What is expected>
Down to the last word, output the records below, skipping any images.

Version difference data
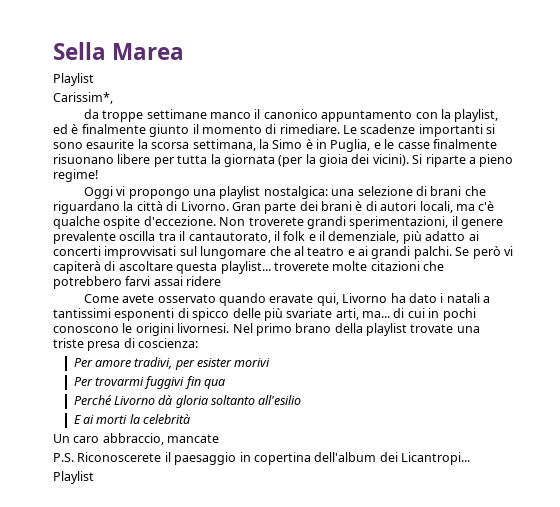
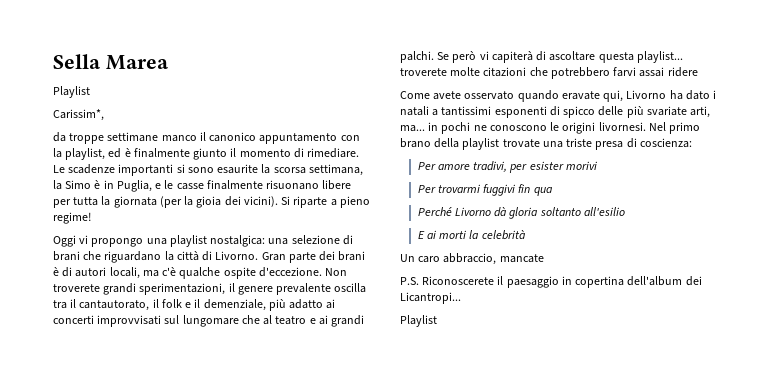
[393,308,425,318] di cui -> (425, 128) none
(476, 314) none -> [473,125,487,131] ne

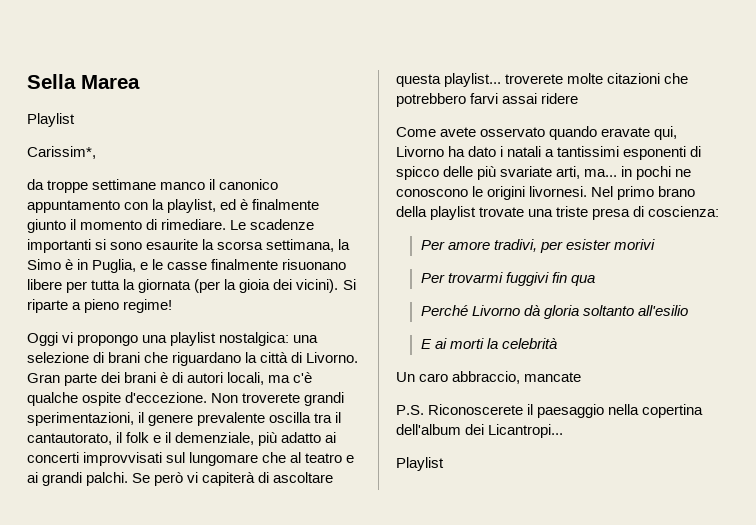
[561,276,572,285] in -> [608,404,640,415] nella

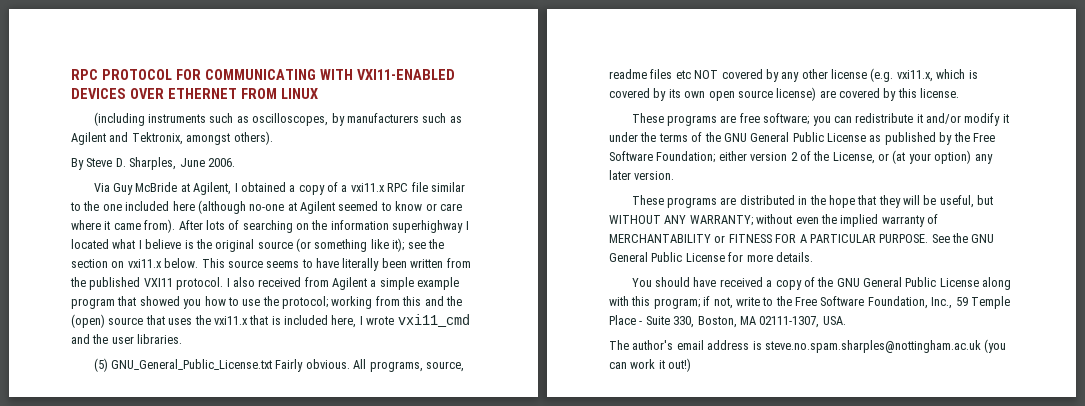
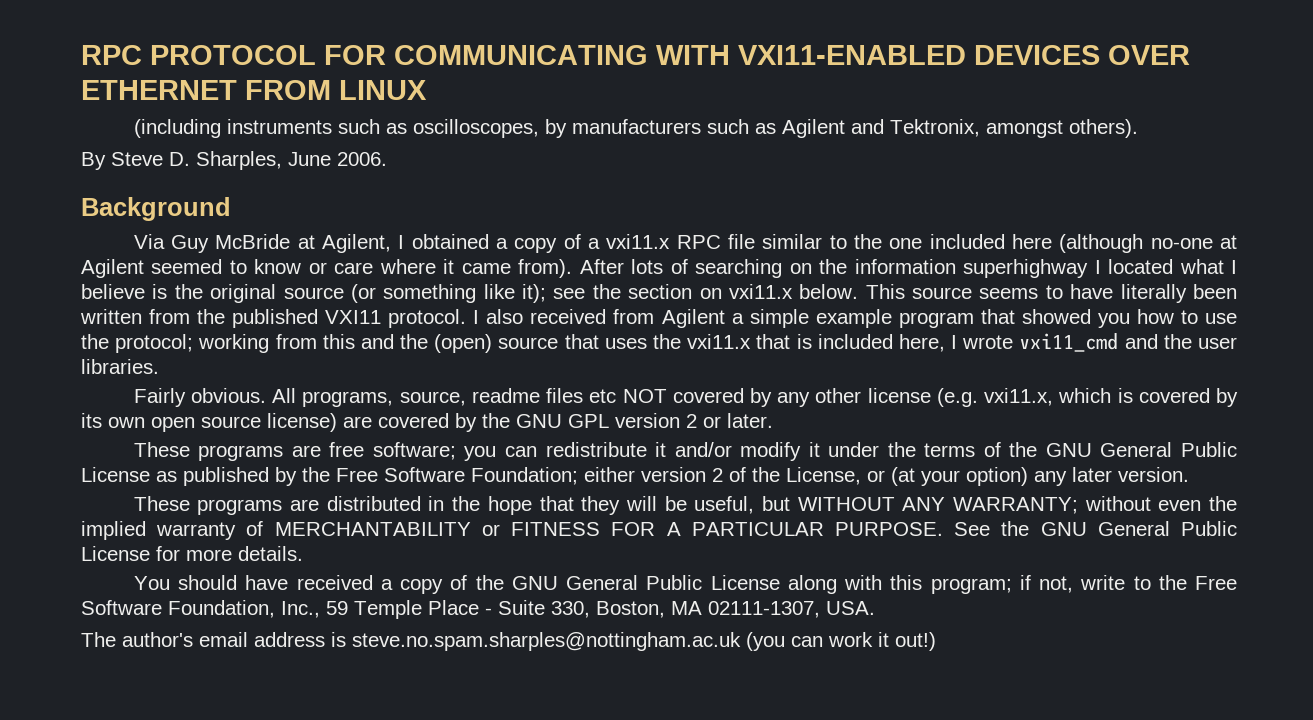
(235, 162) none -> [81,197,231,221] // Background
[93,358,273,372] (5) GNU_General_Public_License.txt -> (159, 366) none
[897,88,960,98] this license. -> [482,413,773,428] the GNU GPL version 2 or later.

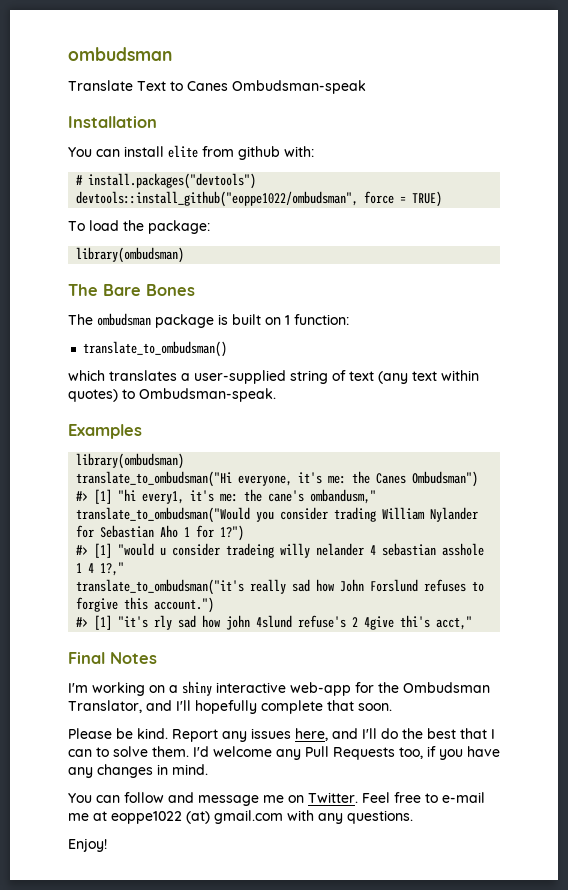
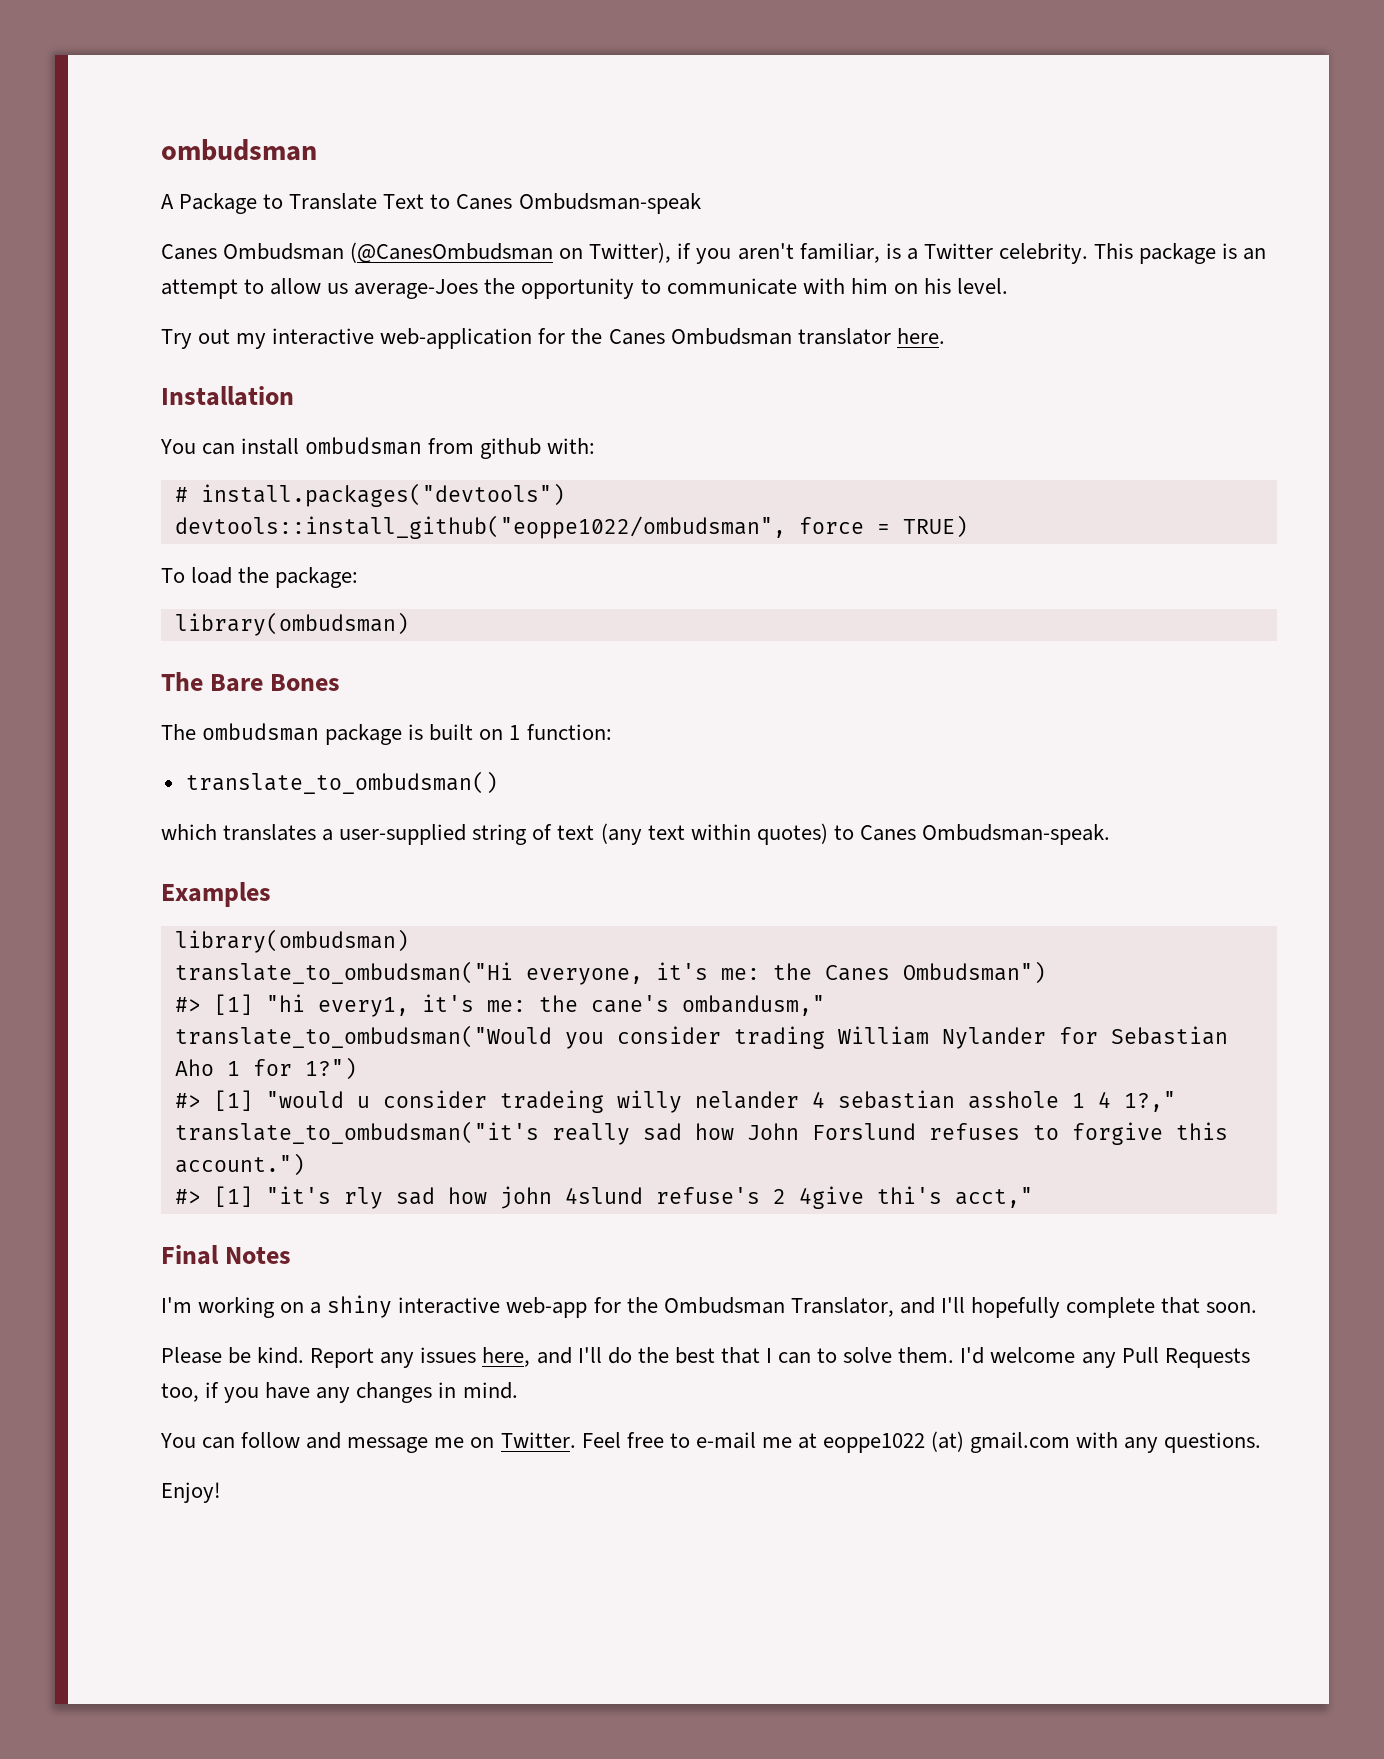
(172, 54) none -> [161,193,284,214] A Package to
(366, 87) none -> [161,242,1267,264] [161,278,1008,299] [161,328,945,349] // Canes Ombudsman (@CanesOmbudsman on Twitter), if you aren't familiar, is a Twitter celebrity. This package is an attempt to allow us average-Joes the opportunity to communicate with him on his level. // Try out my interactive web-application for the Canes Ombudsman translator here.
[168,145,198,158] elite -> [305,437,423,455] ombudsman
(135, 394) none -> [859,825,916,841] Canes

Result of the task>
[393,308,425,318] di cui -> (425, 128) none
(476, 314) none -> [473,125,487,131] ne

[561,276,572,285] in -> [608,404,640,415] nella

(235, 162) none -> [81,197,231,221] // Background
[93,358,273,372] (5) GNU_General_Public_License.txt -> (159, 366) none
[897,88,960,98] this license. -> [482,413,773,428] the GNU GPL version 2 or later.

(172, 54) none -> [161,193,284,214] A Package to
(366, 87) none -> [161,242,1267,264] [161,278,1008,299] [161,328,945,349] // Canes Ombudsman (@CanesOmbudsman on Twitter), if you aren't familiar, is a Twitter celebrity. This package is an attempt to allow us average-Joes the opportunity to communicate with him on his level. // Try out my interactive web-application for the Canes Ombudsman translator here.
[168,145,198,158] elite -> [305,437,423,455] ombudsman
(135, 394) none -> [859,825,916,841] Canes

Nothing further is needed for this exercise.